Importance of a Staging Table/Database

  • We've been importing tons of data into a staging database through TSQL Scripts, performing transformations on the data and then importing into our test/live database depending.

    I'm looking at things and this seems pretty inefficient, so I was wondering if someone can correct my logic.

    Saying I have a table of 100k records.

    Currently I am importing 100k records into a table, possibly performing a transformation which is just a value lookup 90% of the time, and then moving them over to the destination database where I'll insert them if they're new, update if they exist and have changed or just let them die otherwise.

    It seems more efficient to move the 100k records from the origin database to the destination database, determine if they're new and only apply transformations to the new ones. Of the remaining, find out if they've changed and only apply transformations to those.

    Just seems like you're updating smaller sets of data only as needed and avoiding a read/write into another table as well as having to write extra code (or steps in SSIS) for this.

    Our staging database is on the same machine, so you cut out that transfer time from staging to destination, but you're still taxing the CPU/Memory of that database.

    So what is the concept of the staging database that I'm missing here.
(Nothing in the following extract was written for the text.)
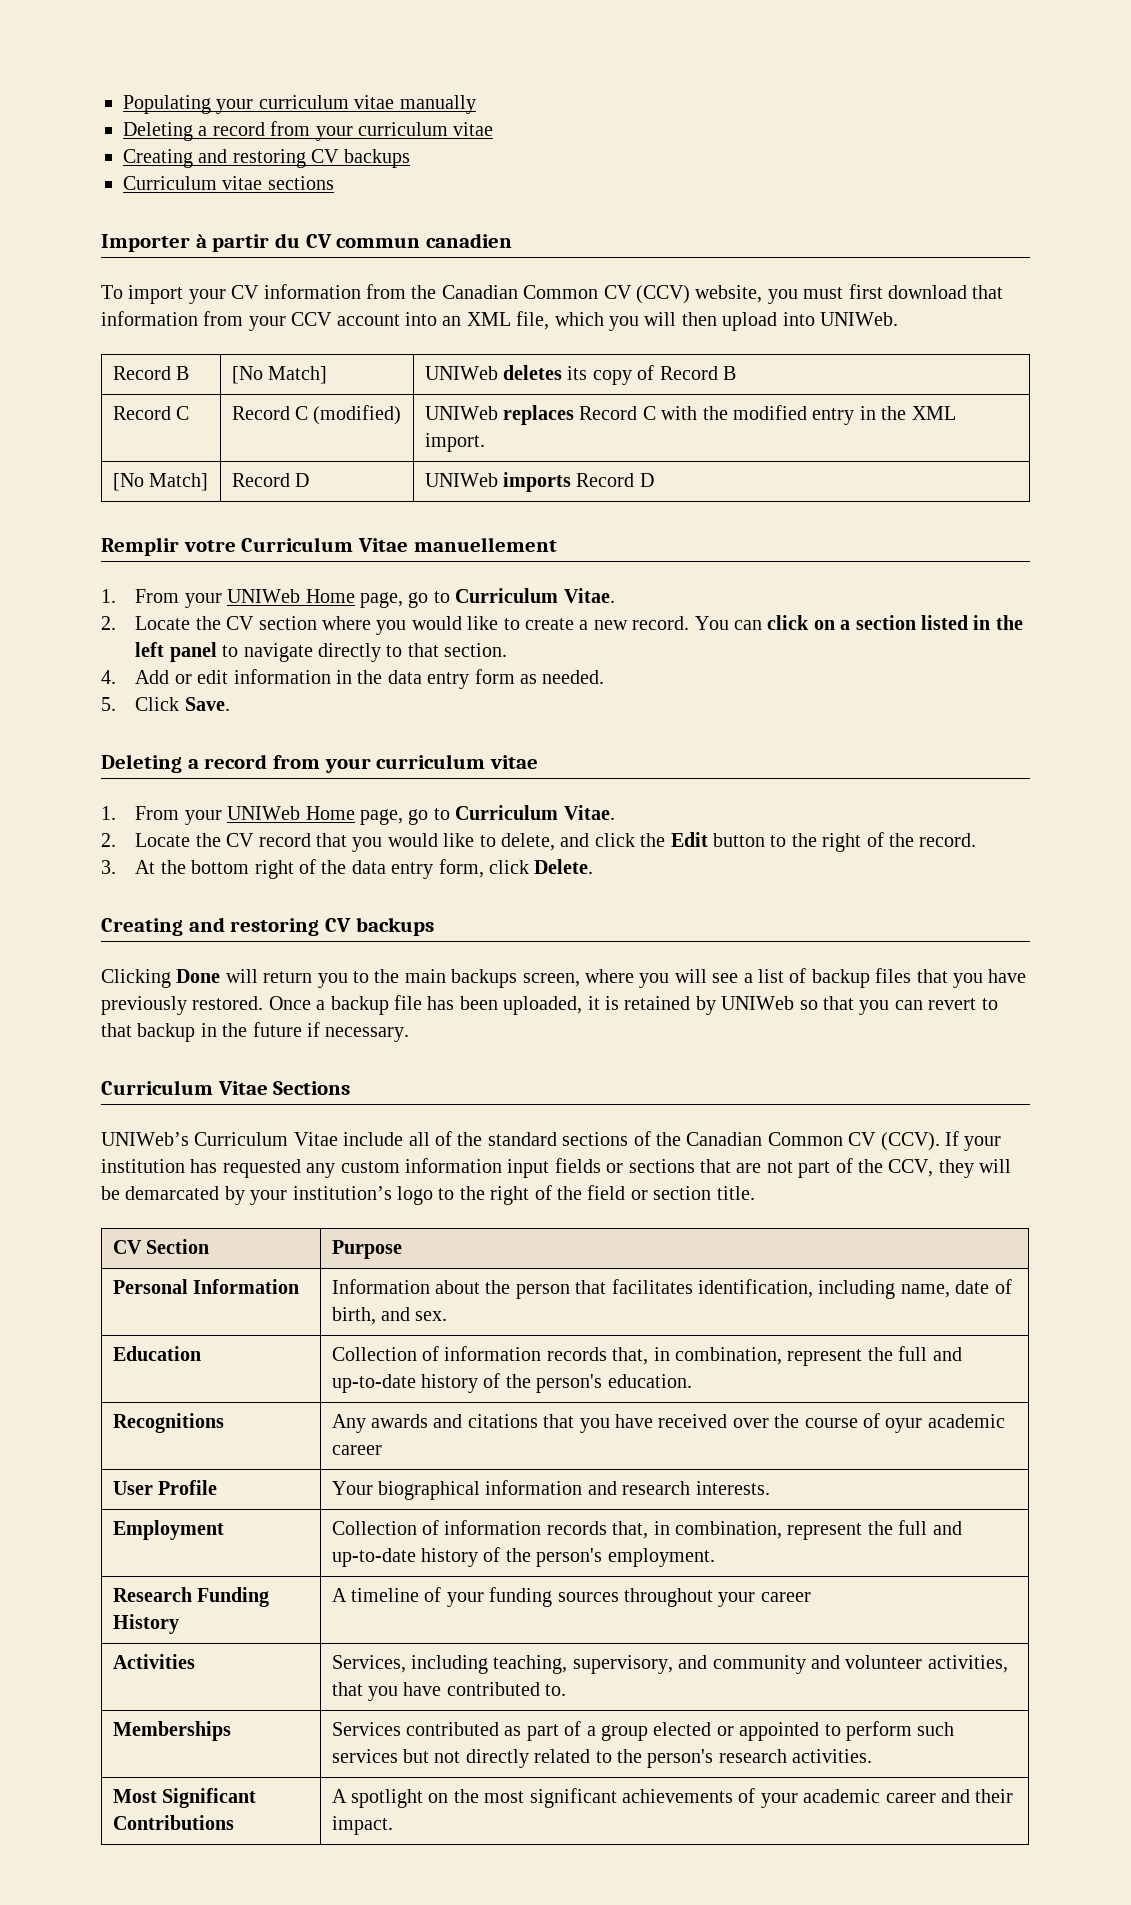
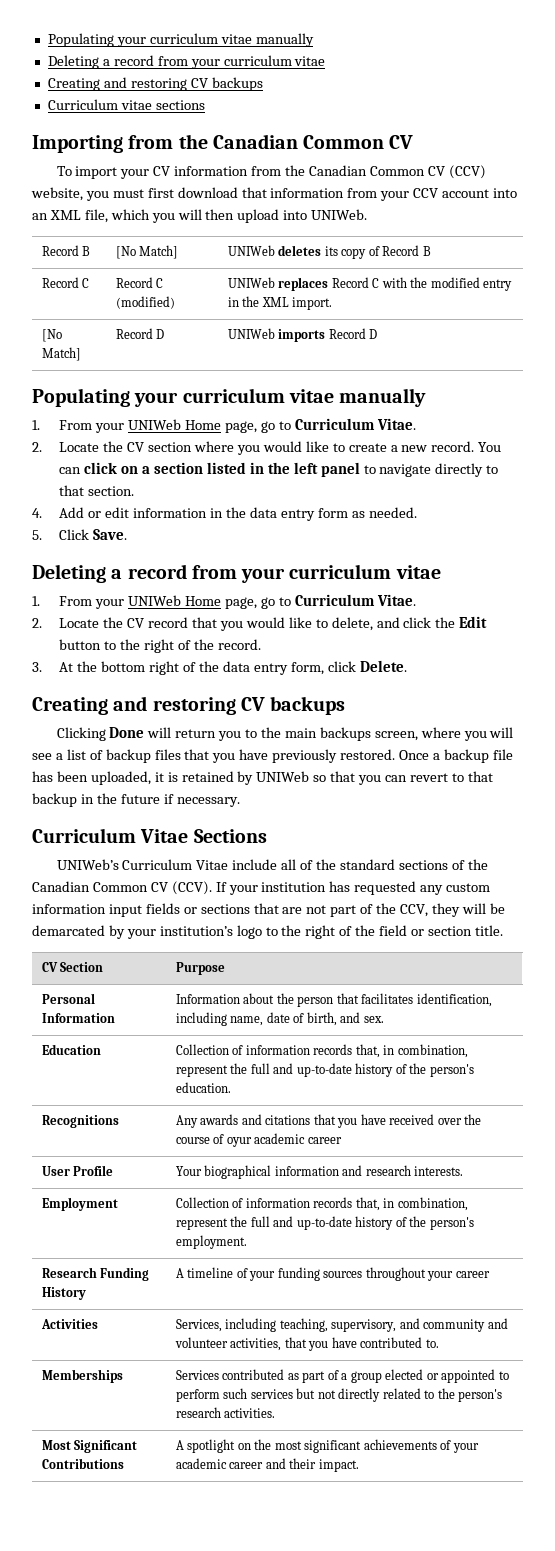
[101,233,513,252] Importer à partir du CV commun canadien -> [32,134,414,153] Importing from the Canadian Common CV
[101,537,557,556] Remplir votre Curriculum Vitae manuellement -> [32,388,427,407] Populating your curriculum vitae manually

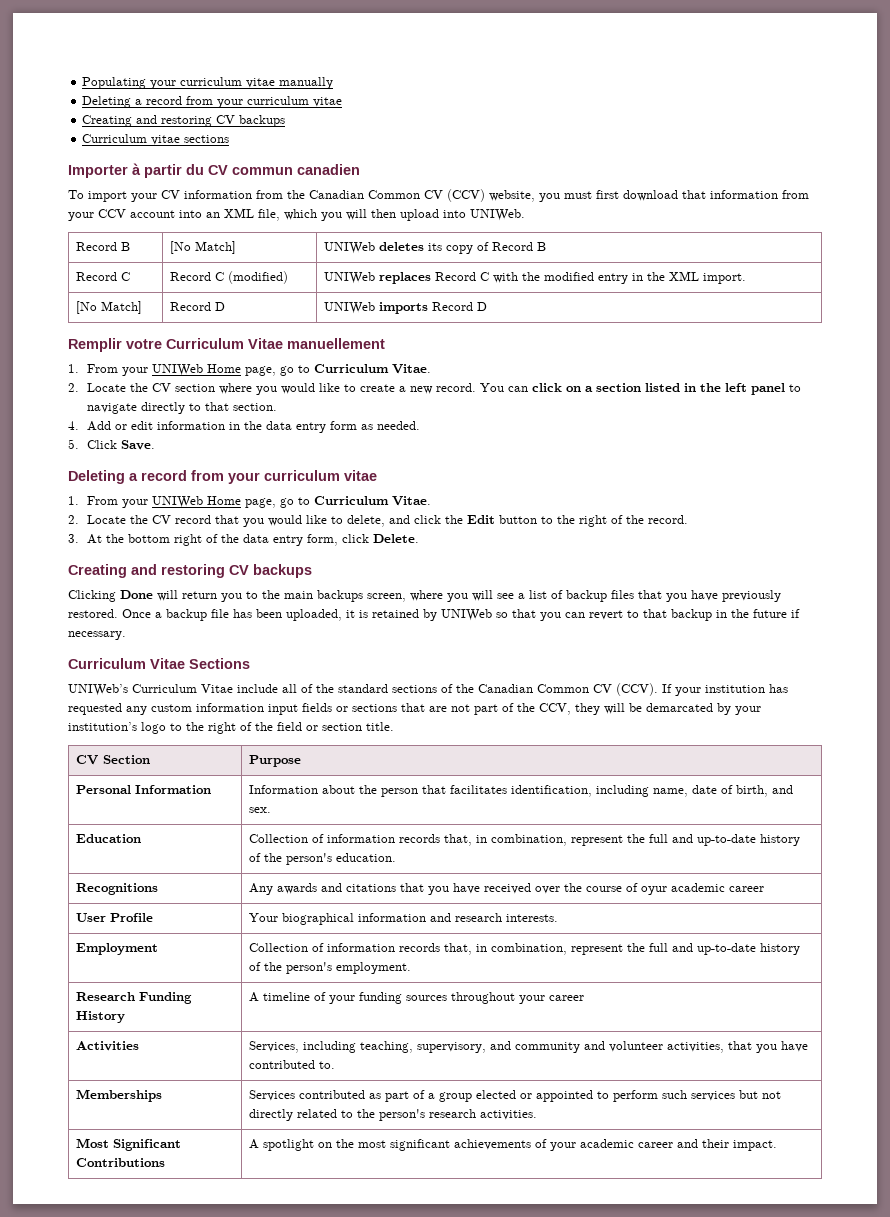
[32,134,414,153] Importing from the Canadian Common CV -> [68,163,360,178] Importer à partir du CV commun canadien
[32,388,427,407] Populating your curriculum vitae manually -> [68,338,385,352] Remplir votre Curriculum Vitae manuellement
Is this done to offload transformation resources to another machine? Not keeping so many records in memory? Something else I'm not noticing?

    I guess the only reason I know that we're using staging for everything is that a DBA who has 40 years experience did our first import this way. I'm just at that stage of wondering why this is.

  • You're actually asking two different questions here Shawn:

    1) Whats the best method for Updating/Maintaining DW tables?

    and

    2) Why do I need a staging Database?

    Since (2) is simpler, I will answer that first:

    First, when implementing a DW (Data Warehouse) your are going from one set of functions, OLTP (on-line transaction processing), to three, OLTP, OLAP (on-line analytical processing), and ETL (Extract, Transform and Load). These first two are obvious, but the third is not because the services & functions that it provides are not directly to the users, but rather to the OLAP and to the DBA and to DM (Data Management).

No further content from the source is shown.